Have you read in the Guardian about the potential losses for UK versus EU’s total GDP?; 2.25 versus 0.5%. Someone should point the man in the direction of data on British exports to the EU, which were going down, costs of membership, which were going up, VAT evasion and also how to work out those potential GDP losses per each side. Ordinary calculator should suffice.

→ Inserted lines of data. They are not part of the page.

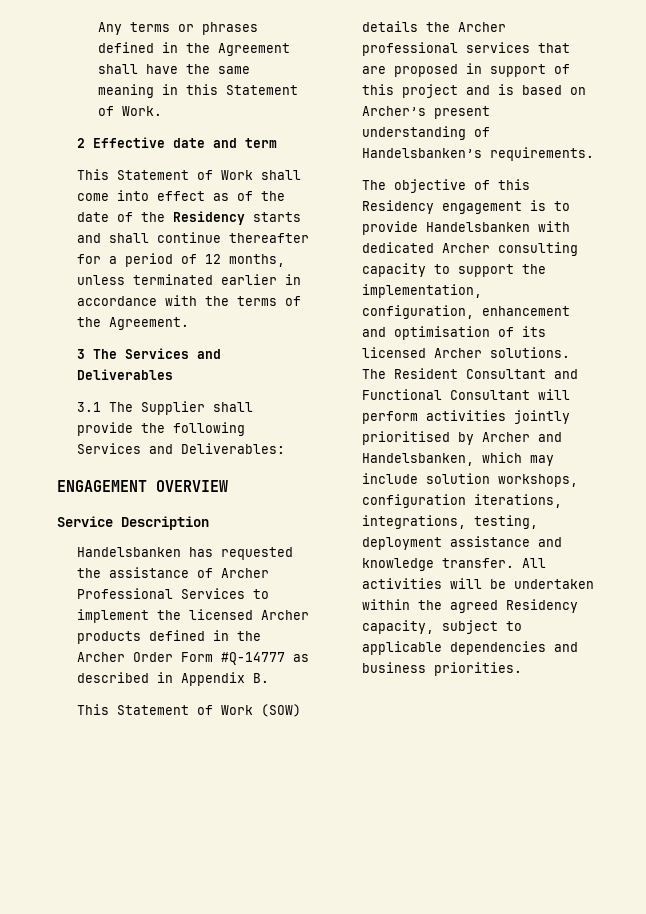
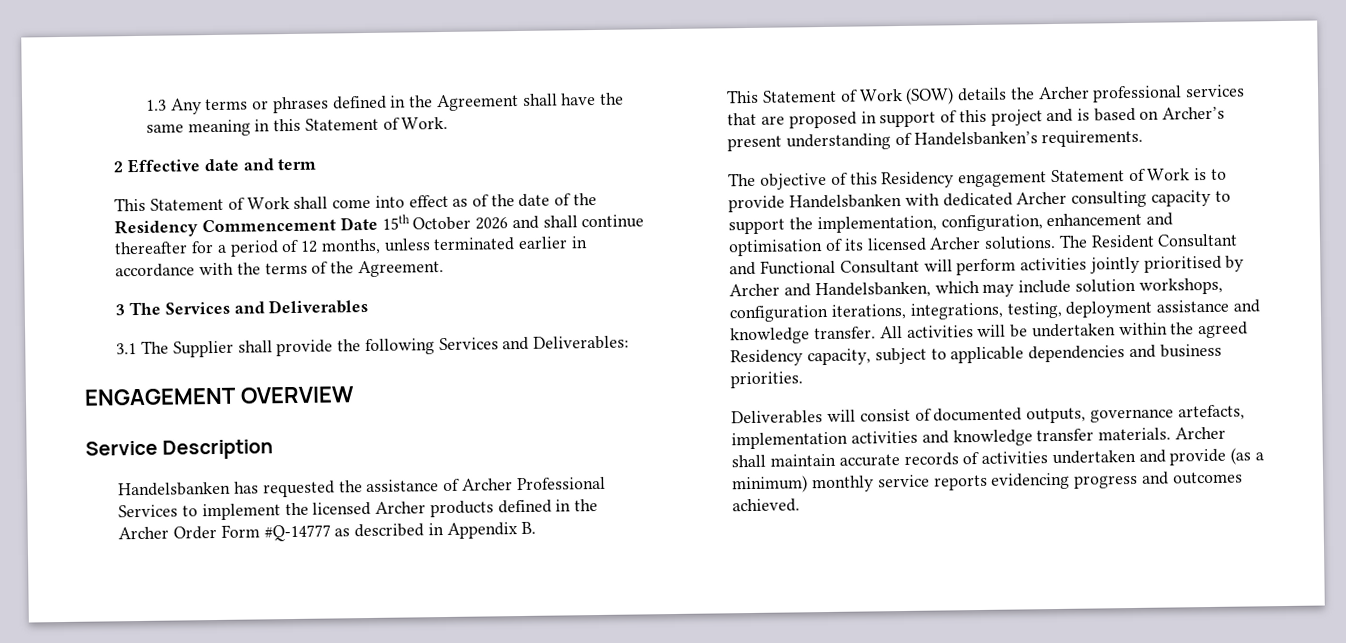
- Any terms or phrases defined in the Agreement shall have the same meaning in this Statement of Work.
+ 1.3 Any terms or phrases defined in the Agreement shall have the same meaning in this Statement of Work.
- This Statement of Work shall come into effect as of the date of the Residency starts and shall continue thereafter for a period of 12 months, unless terminated earlier in accordance with the terms of the Agreement.
+ This Statement of Work shall come into effect as of the date of the Residency Commencement Date 15th October 2026 and shall continue thereafter for a period of 12 months, unless terminated earlier in accordance with the terms of the Agreement.
- The objective of this Residency engagement is to provide Handelsbanken with dedicated Archer consulting capacity to support the implementation, configuration, enhancement and optimisation of its licensed Archer solutions.
+ The objective of this Residency engagement Statement of Work is to provide Handelsbanken with dedicated Archer consulting capacity to support the implementation, configuration, enhancement and optimisation of its licensed Archer solutions.
+ Deliverables will consist of documented outputs, governance artefacts, implementation activities and knowledge transfer materials. Archer shall maintain accurate records of activities undertaken and provide (as a minimum) monthly service reports evidencing progress and outcomes achieved.

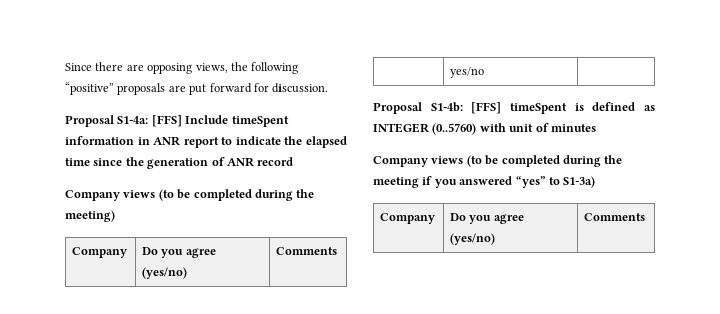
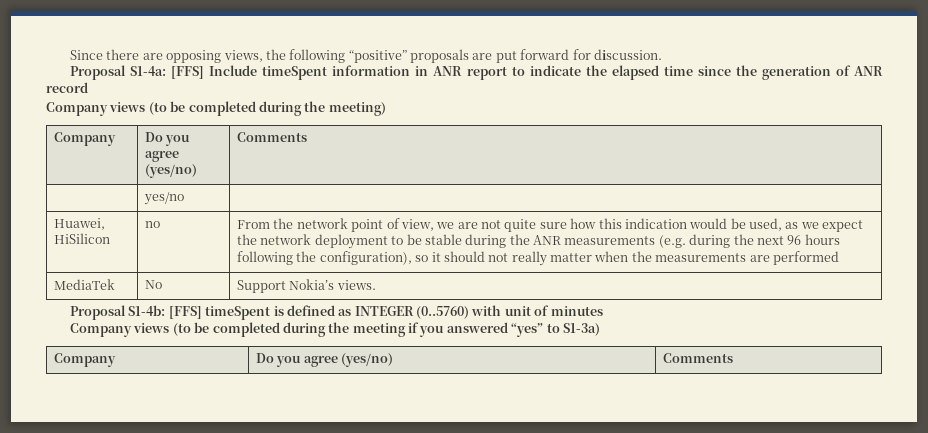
+ Huawei, HiSilicon | no | From the network point of view, we are not quite sure how this indication would be used, as we expect the network deployment to be stable during the ANR measurements (e.g. during the next 96 hours following the configuration), so it should not really matter when the measurements are performed
+ MediaTek | No | Support Nokia’s views.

 https://www.theguardian.com/politics/2021/feb/11/brexit-to-cost-four-times-worse-for-uk-than-eu-brussels-forecasts

UK GDP 2.6 trillion dollars 

EU economy 18.2 trillion dollars 

The remoaners will jump on anything that gives the appearance of Brexit going tits up. What the likes of the Guardian doesn't report is many European companies are opening businesses here rather than export from the EU because the UK is such a lucrative market. Aldi has said that it's going to increase its buying from British suppliers by £3.5 billion per year which is a path that most supermarkets have indicated they intend to follow. The likely to be hit hardest by this will be French and Irish farmers who will no doubt get a bailout from Brussels but long term this is going to hammer their agriculture sectors at a time that the viability of the Common Agricultural Policy is being questioned due to the fact that farming makes up 6% of EU GDP but consumes 40% of its budget. With the likes of Australia and NZ demanding free market access in trade talks with the EU as well, it would appear that their great farming scam is coming to an end.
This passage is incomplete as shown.